An exact transcription of the entries is required, with none of the pictures carried over.

════

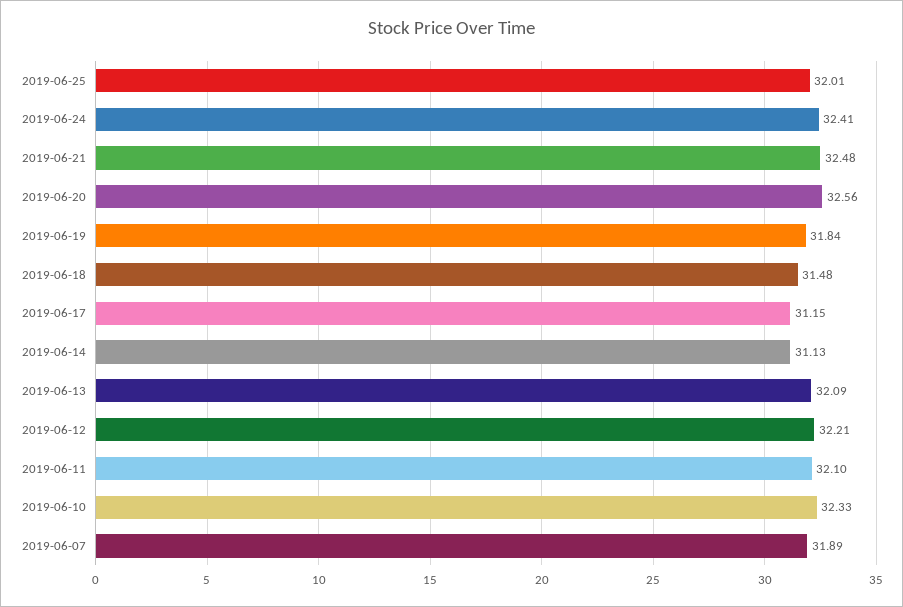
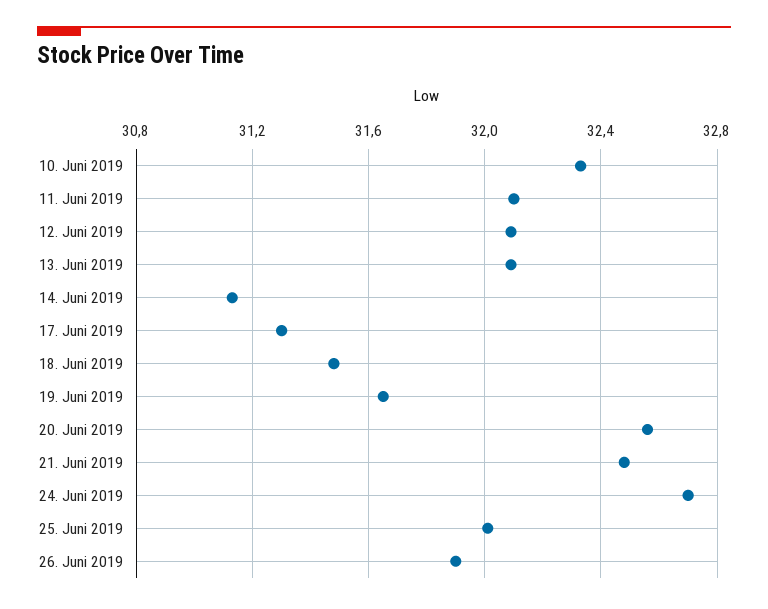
2019-06-24: 32.41 -> 32.7
2019-06-19: 31.84 -> 31.65
2019-06-17: 31.15 -> 31.3
2019-06-12: 32.21 -> 32.1
2019-06-07: 31.89 -> none
26. Juni 2019: none -> 31.9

════

(EXERCISE RESPONSE):
2019-06-24: 32.41 -> 32.7
2019-06-19: 31.84 -> 31.65
2019-06-17: 31.15 -> 31.3
2019-06-12: 32.21 -> 32.1
2019-06-07: 31.89 -> none
26. Juni 2019: none -> 31.9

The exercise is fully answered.